Although only IPC was named in the amended complaint, presumably the original
complaint remained in effect as to Vallco; no party states otherwise. For some reason,
however, Vallco as well as IPC answered the amended complaint, and both thereafter
moved for summary judgment. As to intentional infliction of emotional distress, they
argued that the claim was legally unsupportable because plaintiff had admitted that he
was not present at the scene of the melee when his son was injured. The superior court
found this undisputed fact dispositive and granted the motion. This appeal followed.4
Discussion
1. Standard and Scope of Review
In reviewing the superior court's ruling, we adhere to established principles of
review.

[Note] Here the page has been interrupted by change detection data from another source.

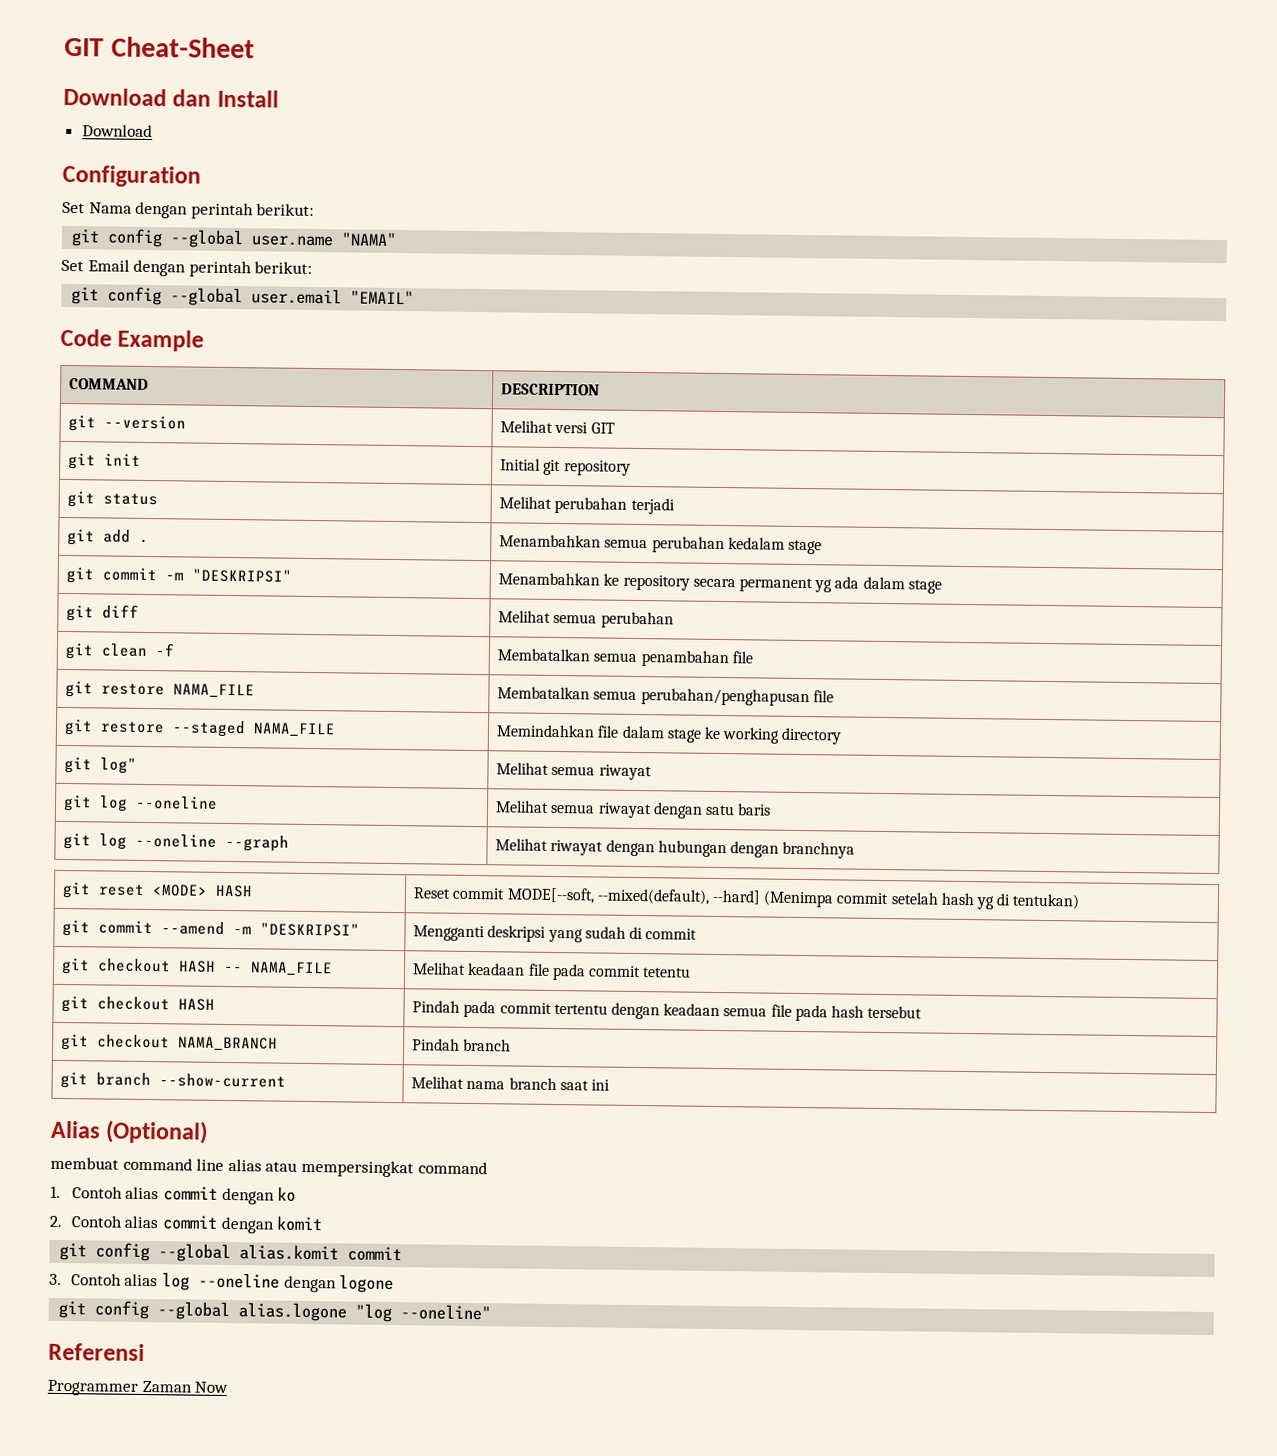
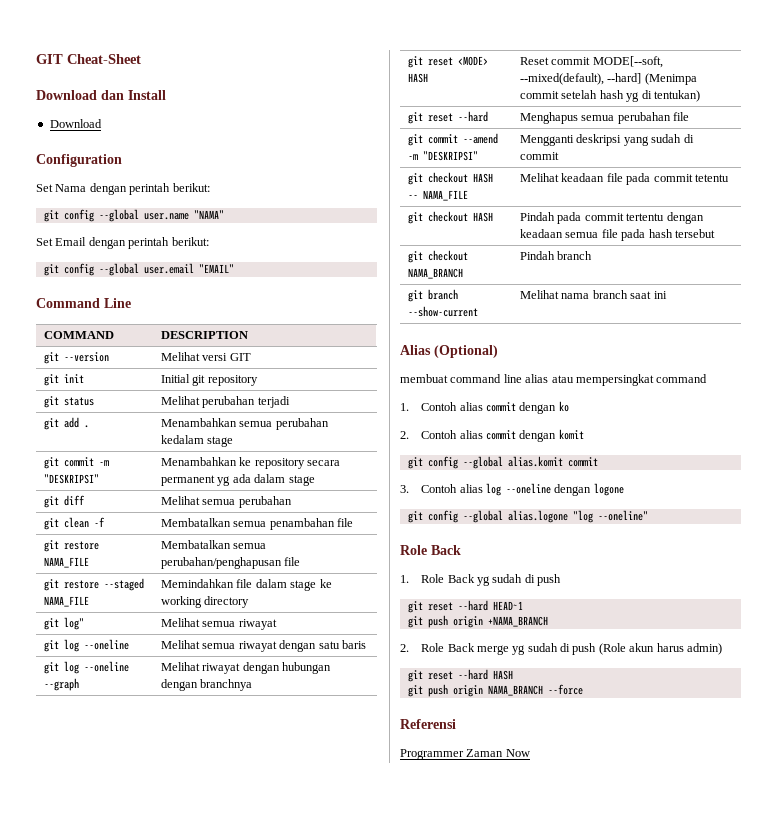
[60,328,205,352] Code Example -> [36,298,131,308] Command Line
(1080, 901) none -> [408,111,489,124] [520,112,690,124] // git reset --hard | Menghapus semua perubahan file
(492, 1312) none -> [400,545,461,555] [400,574,562,586] [407,600,523,613] [407,615,548,628] [400,643,722,655] [407,669,513,682] [407,684,583,697] // Role Back // 1. Role Back yg sudah di push // git reset --hard HEAD~1 // git push origin +NAMA_BRANCH // 2. Role Back merge yg sudah di push (Role akun harus admin) // git reset --hard HASH // git push origin NAMA_BRANCH --force

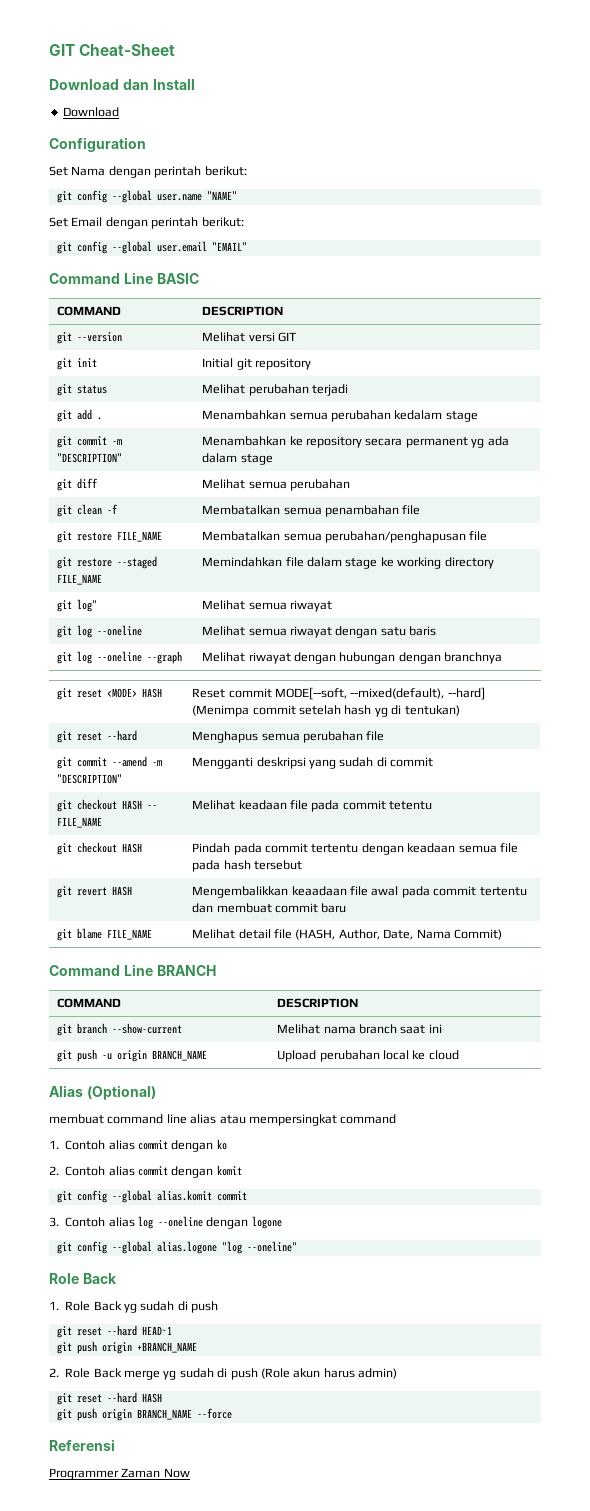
[193,210,224,219] "NAMA" -> [206,191,237,200] "NAME"
(131, 303) none -> [156,273,199,284] BASIC
[44,474,100,484] "DESKRIPSI" -> [57,453,123,463] "DESCRIPTION"
[44,557,90,568] NAMA_FILE -> [117,531,163,542] FILE_NAME
[44,596,90,607] NAMA_FILE -> [57,574,103,585] FILE_NAME
[423,151,479,161] "DESKRIPSI" -> [57,774,123,784] "DESCRIPTION"
[423,190,469,201] NAMA_FILE -> [57,817,103,828] FILE_NAME
[428,250,469,261] [408,268,464,279] [520,251,593,260] checkout NAMA_BRANCH | Pindah branch -> [77,886,133,896] [192,886,527,898] [192,903,347,913] [57,928,153,941] [192,929,502,940] [49,964,216,976] [57,998,122,1008] [277,998,359,1008] revert HASH | Mengembalikkan keaadaan file awal pada commit tertentu dan membuat commit baru // git blame FILE_NAME | Melihat detail file (HASH, Author, Date, Nama Commit) // Command Line BRANCH // COMMAND | DESCRIPTION
(667, 295) none -> [57,1049,208,1062] [277,1050,459,1062] // git push -u origin BRANCH_NAME | Upload perubahan local ke cloud
[487,616,548,627] +NAMA_BRANCH -> [136,1342,197,1353] +BRANCH_NAME
[487,685,543,696] NAMA_BRANCH -> [136,1409,192,1420] BRANCH_NAME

Our focus on appeal is directed at whether respondents established that plaintiff's
claims of intentional and negligent infliction of emotional distress could not succeed as a
matter of law. A defendant moving for summary judgment has the initial burden of
showing that the action has no merit—that is, "that one or more elements of the cause of
action, even if not separately pleaded, cannot be established, or that there is a complete
defense to that cause of action." (Code Civ. Proc., § 437c, subds. (a), (p)(2).) If the
4 Plaintiff filed two premature notices of appeal following the court's preliminary ruling.
On our own motion, however, we construed plaintiff's notice of appeal as having been
filed as of September 4, 2012, the date of entry of judgment.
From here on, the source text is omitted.